Policies
Policies are currently in Preview. Breaking changes may occur in future releases.
Policies let you define “quality gates” for your AI app and automatically check whether your evaluation results meet them. If you ran multiple evaluations with the same key, only the latest evaluation for that key is considered.
A policy groups one or more rules. Each rule evaluates metrics produced by your evaluations and returns a simple status: PASS or FAIL, with a short explanation.
Prerequisites
To use policies, you need:
- An AI app with at least one evaluation you can run.

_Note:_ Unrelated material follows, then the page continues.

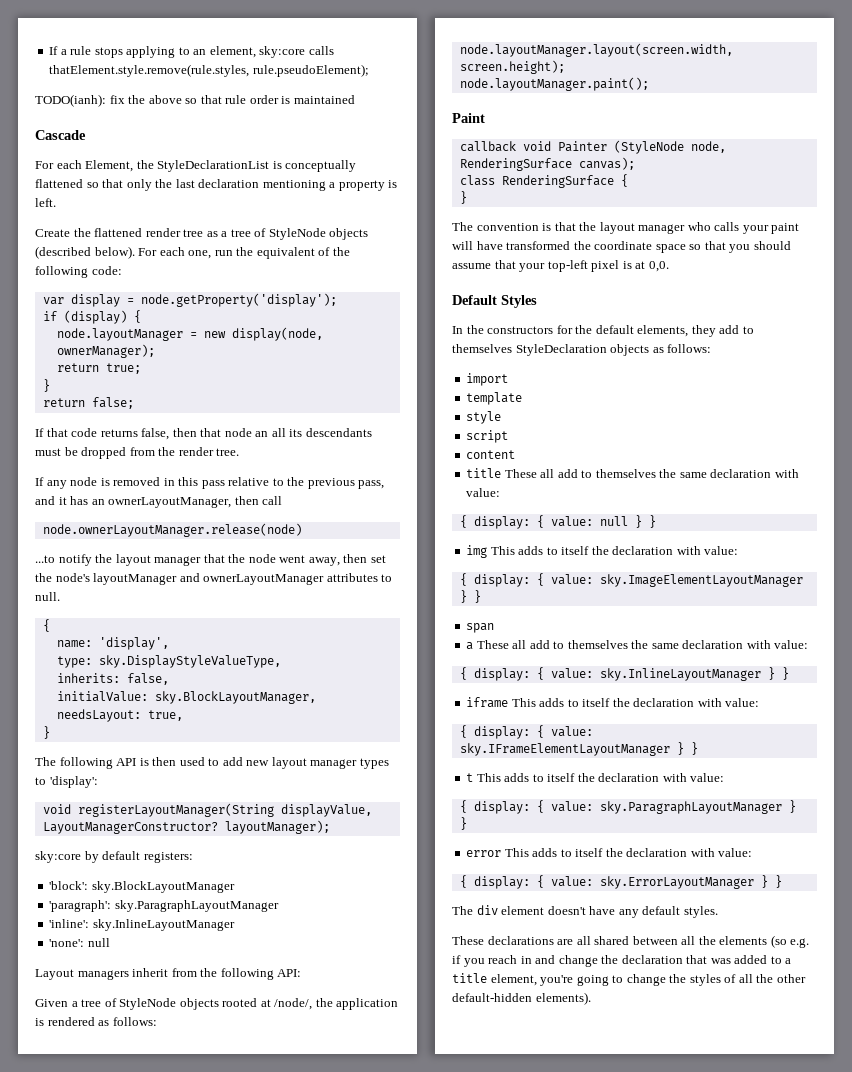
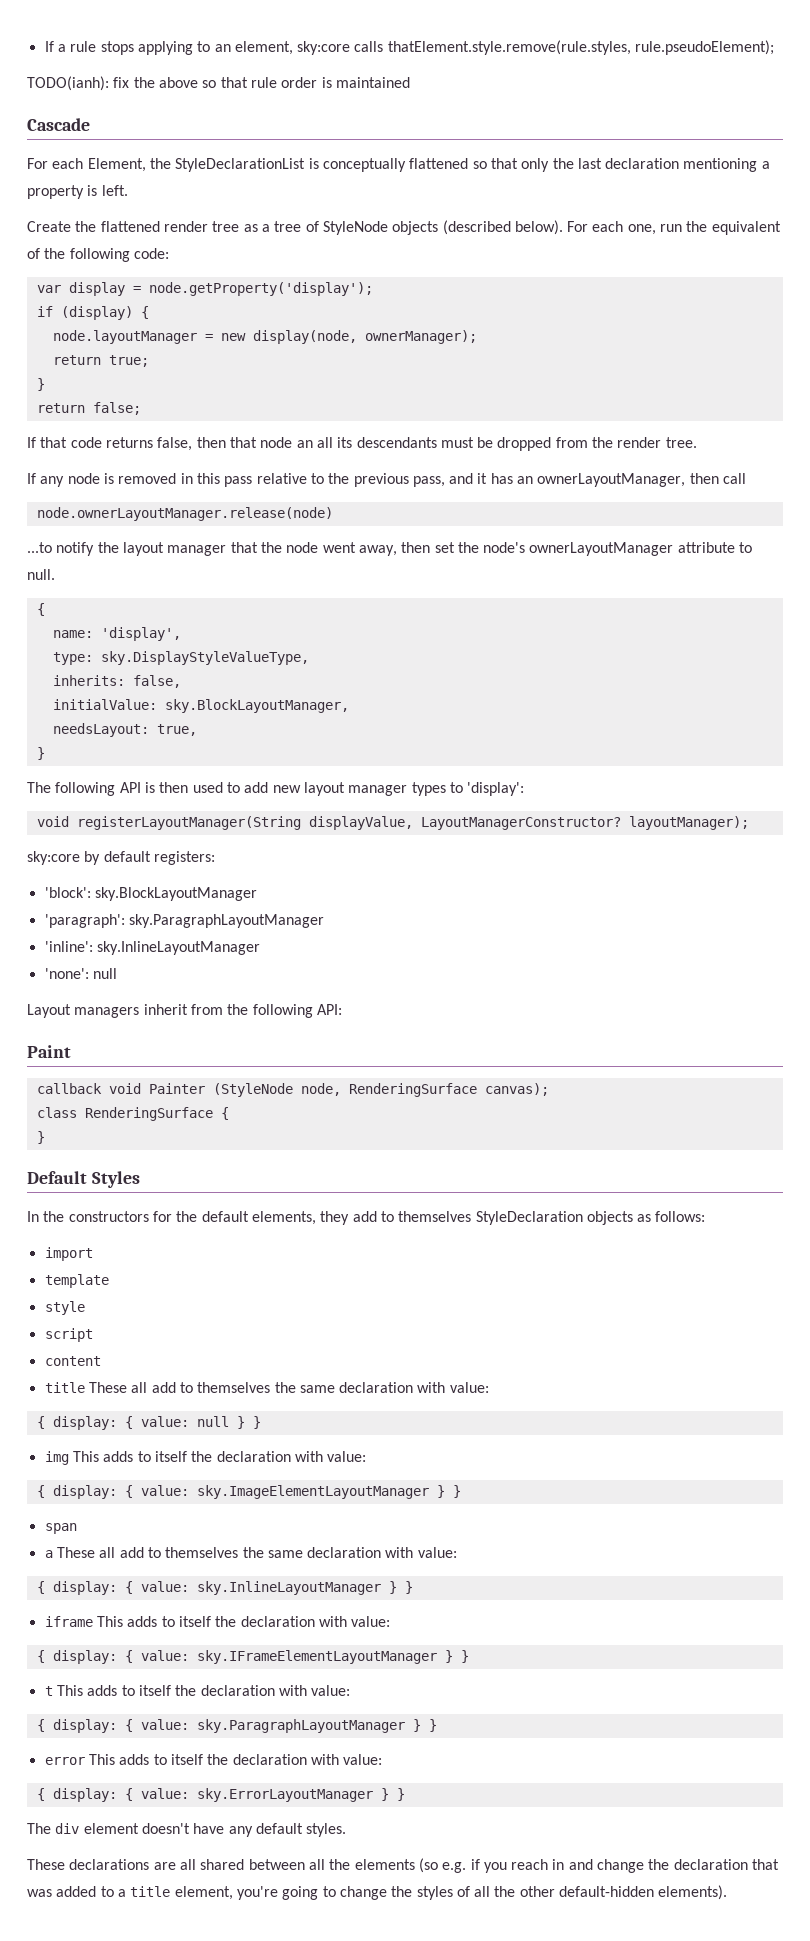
[93,573,378,585] layoutManager and ownerLayoutManager attributes -> [529,542,735,556] ownerLayoutManager attribute
[35,998,399,1010] [35,1017,157,1026] [459,43,733,57] [459,60,565,74] [459,77,649,91] // Given a tree of StyleNode objects rooted at /node/, the application is rendered as follows: // node.layoutManager.layout(screen.width, screen.height); // node.layoutManager.paint(); -> (342, 1009) none
[452,222,800,234] [452,241,791,253] [452,260,669,272] // The convention is that the layout manager who calls your paint will have transformed the coordinate space so that you should assume that your top-left pixel is at 0,0. -> (45, 1137) none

- Tasks that produce the metrics you want to set rules on (for example:
accuracy,hallucination,faithfulness). - The CLI installed and configured (see Command Line Interface).
Quickstart
This quickstart assumes you already have evaluations that produce the metrics you care about.
- Define the policies.
- Set policies for your AI app.
- Run (or re-run) your evaluations.
- Check policy status.
1. Define policies
Create a file called policies.yaml that contains the policies:
policies:
- key: "rag_quality_gate_v1"
display_name: "RAG Quality Gate v1"
description: "Baseline quality thresholds for production RAG systems"
rules:
- key: "hallucinations_are_uncommon"
display_name: "Hallucinations are Uncommon"
description: "Hallucinations must be below 0.05"
definition:
type: "threshold"
metric: "hallucination"
operator: "<"
threshold: 0.05
scope: "all_latest"
- key: "faithfulness_is_measured"
display_name: "Faithfulness is measured"
description: "Faithfulness metric must be computed."
definition:
type: "exists"
metric: "faithfulness"
scope: "all_latest"This file defines a policy named "RAG Quality Gate v1" with 2 rules:
- Hallucinations are Uncommon: passes if at least one
hallucinationmetric value exists and all of thehallucinationmetric values are below 0.05. - Faithfulness is measured: passes if at least one
faithfulnessmetric value exists.
Tip: see the Rule Types and Rule Scope sections below for more details on rule creation.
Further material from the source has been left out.